What you should do:
Set down word for word the lines that begin the entries and run through the line containing "font-weight: 700; letter-spacing: 0.3px;". Give nothing further.

Source data:
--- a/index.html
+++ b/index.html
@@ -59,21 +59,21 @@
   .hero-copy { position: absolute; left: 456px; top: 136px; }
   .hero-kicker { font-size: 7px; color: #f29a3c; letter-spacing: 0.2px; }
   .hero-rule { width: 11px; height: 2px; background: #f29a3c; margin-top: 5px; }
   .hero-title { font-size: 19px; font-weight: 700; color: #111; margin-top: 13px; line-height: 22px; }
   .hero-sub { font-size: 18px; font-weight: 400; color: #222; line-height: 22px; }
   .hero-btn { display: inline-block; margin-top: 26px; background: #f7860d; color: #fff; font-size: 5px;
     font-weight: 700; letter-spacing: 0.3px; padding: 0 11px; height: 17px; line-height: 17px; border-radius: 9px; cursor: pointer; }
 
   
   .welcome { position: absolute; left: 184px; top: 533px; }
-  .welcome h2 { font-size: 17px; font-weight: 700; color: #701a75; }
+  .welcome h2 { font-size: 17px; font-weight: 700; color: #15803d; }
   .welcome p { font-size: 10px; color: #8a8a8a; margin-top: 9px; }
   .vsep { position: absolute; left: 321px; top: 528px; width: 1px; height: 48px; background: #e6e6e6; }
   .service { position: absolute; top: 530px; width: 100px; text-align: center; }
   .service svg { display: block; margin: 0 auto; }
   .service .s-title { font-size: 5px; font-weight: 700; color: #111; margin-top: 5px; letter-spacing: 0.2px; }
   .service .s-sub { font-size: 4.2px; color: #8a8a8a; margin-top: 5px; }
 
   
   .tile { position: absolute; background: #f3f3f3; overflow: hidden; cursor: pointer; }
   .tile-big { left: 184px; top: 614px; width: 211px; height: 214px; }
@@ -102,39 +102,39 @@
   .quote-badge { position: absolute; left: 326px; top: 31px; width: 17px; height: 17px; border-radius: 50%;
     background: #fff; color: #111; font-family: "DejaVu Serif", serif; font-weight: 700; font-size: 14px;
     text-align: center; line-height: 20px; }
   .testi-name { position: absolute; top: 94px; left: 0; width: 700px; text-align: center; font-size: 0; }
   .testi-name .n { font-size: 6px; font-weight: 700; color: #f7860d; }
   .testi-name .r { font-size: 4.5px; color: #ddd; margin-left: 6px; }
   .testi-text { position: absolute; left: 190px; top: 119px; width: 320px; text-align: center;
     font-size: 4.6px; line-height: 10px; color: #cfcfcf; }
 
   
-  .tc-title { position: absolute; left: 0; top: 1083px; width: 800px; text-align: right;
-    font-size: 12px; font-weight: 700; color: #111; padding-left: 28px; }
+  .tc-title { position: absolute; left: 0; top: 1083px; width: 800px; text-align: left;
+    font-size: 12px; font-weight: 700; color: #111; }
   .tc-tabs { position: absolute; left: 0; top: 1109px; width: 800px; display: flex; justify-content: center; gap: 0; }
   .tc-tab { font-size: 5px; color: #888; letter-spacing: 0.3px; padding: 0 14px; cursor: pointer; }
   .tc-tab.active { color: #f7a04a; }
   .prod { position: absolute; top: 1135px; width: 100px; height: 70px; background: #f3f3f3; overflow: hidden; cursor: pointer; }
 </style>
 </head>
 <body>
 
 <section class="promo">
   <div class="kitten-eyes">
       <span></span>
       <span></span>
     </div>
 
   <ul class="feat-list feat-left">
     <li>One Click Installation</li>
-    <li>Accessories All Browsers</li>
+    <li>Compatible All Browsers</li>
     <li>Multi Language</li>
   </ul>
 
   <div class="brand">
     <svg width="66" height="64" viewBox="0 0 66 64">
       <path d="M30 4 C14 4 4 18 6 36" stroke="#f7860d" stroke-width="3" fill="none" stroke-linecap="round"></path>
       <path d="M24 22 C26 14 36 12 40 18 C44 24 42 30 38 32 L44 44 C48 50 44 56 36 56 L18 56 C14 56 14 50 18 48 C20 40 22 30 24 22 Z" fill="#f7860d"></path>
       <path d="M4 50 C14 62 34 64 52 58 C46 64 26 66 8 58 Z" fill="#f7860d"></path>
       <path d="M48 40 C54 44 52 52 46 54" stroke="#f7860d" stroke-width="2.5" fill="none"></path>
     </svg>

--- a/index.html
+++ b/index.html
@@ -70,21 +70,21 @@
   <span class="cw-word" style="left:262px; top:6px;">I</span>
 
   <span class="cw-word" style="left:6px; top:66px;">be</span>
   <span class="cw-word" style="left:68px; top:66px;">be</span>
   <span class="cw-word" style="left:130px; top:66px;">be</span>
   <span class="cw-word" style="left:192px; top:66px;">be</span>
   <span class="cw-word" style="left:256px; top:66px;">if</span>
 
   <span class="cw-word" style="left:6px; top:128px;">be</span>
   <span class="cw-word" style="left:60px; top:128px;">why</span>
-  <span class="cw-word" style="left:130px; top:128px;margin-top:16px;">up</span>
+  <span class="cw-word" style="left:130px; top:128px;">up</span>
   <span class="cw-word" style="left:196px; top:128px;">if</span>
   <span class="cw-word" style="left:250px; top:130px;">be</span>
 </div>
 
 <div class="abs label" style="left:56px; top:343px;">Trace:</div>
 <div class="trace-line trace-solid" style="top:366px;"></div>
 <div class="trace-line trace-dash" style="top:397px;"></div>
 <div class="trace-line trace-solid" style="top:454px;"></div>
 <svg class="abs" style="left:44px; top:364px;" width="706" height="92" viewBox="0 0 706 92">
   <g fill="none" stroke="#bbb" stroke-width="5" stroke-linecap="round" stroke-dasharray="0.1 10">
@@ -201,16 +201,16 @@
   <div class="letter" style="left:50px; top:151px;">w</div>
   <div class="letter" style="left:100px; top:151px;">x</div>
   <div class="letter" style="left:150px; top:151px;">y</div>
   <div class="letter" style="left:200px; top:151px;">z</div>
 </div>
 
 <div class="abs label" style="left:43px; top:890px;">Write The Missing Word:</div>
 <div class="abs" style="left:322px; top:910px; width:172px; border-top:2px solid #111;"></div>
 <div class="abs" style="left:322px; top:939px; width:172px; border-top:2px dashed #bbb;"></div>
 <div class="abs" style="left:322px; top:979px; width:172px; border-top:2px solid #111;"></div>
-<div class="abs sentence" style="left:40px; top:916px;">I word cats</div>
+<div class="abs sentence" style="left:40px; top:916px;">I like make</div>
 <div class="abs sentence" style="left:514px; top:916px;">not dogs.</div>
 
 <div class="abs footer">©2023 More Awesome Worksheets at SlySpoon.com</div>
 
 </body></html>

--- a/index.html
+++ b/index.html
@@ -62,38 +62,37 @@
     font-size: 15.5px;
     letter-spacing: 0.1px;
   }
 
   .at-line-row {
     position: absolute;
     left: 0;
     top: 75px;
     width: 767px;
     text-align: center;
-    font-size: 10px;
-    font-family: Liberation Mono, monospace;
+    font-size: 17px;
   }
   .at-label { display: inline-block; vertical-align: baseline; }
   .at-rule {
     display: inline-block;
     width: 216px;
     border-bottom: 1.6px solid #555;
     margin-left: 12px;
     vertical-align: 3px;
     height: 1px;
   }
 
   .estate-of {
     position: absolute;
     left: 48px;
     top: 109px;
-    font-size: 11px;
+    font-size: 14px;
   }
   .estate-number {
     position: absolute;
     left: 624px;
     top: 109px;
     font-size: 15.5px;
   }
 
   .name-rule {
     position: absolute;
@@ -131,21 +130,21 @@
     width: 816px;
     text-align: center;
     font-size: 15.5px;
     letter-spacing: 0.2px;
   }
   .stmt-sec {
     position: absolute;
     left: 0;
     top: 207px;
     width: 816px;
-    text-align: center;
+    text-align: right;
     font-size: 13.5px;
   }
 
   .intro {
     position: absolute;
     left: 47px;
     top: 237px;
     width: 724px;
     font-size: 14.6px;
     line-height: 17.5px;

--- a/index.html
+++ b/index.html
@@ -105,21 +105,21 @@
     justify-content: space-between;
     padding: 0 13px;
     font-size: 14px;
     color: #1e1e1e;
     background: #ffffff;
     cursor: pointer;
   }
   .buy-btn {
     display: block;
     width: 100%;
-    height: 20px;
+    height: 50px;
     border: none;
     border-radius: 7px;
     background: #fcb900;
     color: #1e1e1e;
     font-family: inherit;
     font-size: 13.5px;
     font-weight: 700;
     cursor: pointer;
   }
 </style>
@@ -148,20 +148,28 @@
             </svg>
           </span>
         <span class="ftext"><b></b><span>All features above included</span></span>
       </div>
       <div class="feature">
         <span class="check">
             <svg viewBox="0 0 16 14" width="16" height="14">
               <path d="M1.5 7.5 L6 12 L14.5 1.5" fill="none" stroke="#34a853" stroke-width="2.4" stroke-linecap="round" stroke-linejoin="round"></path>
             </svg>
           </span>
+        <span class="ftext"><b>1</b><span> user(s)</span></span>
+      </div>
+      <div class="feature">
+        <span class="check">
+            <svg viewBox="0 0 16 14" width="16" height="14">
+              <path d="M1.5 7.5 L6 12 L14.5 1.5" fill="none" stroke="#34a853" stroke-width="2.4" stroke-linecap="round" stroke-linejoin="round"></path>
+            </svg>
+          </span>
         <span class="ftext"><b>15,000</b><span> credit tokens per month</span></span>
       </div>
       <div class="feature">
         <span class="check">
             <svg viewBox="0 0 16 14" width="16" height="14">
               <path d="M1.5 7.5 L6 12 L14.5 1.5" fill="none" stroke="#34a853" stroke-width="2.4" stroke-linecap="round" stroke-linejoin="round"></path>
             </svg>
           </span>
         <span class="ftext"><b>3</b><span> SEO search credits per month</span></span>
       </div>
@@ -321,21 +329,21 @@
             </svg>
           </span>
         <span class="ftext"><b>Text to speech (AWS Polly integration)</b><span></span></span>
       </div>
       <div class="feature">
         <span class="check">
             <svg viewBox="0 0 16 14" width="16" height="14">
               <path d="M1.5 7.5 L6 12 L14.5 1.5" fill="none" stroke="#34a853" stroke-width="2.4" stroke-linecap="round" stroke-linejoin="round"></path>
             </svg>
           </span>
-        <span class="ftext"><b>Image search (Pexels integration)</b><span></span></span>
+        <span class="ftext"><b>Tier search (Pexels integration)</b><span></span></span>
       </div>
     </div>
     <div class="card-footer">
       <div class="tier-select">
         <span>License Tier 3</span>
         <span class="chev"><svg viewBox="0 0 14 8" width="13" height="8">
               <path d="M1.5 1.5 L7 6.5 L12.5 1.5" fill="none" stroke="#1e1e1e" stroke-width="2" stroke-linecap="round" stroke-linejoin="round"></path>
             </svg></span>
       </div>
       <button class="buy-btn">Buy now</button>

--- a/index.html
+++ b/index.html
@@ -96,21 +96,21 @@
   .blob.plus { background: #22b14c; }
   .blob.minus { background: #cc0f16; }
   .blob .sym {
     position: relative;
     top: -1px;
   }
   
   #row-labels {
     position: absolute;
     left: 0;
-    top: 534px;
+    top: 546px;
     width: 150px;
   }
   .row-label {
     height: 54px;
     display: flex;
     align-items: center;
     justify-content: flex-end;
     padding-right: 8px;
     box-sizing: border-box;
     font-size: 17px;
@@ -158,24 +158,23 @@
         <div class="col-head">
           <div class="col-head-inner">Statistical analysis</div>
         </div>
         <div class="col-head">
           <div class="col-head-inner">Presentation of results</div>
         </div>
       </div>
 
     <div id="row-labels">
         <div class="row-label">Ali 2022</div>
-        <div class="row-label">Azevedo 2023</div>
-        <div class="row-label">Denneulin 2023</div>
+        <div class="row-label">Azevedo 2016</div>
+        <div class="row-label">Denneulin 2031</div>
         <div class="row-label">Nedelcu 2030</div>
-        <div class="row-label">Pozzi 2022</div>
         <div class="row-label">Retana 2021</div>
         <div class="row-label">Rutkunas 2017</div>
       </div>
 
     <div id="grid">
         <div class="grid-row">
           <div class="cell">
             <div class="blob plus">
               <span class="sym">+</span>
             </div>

Your solution:
--- a/index.html
+++ b/index.html
@@ -59,21 +59,21 @@
   .hero-copy { position: absolute; left: 456px; top: 136px; }
   .hero-kicker { font-size: 7px; color: #f29a3c; letter-spacing: 0.2px; }
   .hero-rule { width: 11px; height: 2px; background: #f29a3c; margin-top: 5px; }
   .hero-title { font-size: 19px; font-weight: 700; color: #111; margin-top: 13px; line-height: 22px; }
   .hero-sub { font-size: 18px; font-weight: 400; color: #222; line-height: 22px; }
   .hero-btn { display: inline-block; margin-top: 26px; background: #f7860d; color: #fff; font-size: 5px;
     font-weight: 700; letter-spacing: 0.3px; padding: 0 11px; height: 17px; line-height: 17px; border-radius: 9px; cursor: pointer; }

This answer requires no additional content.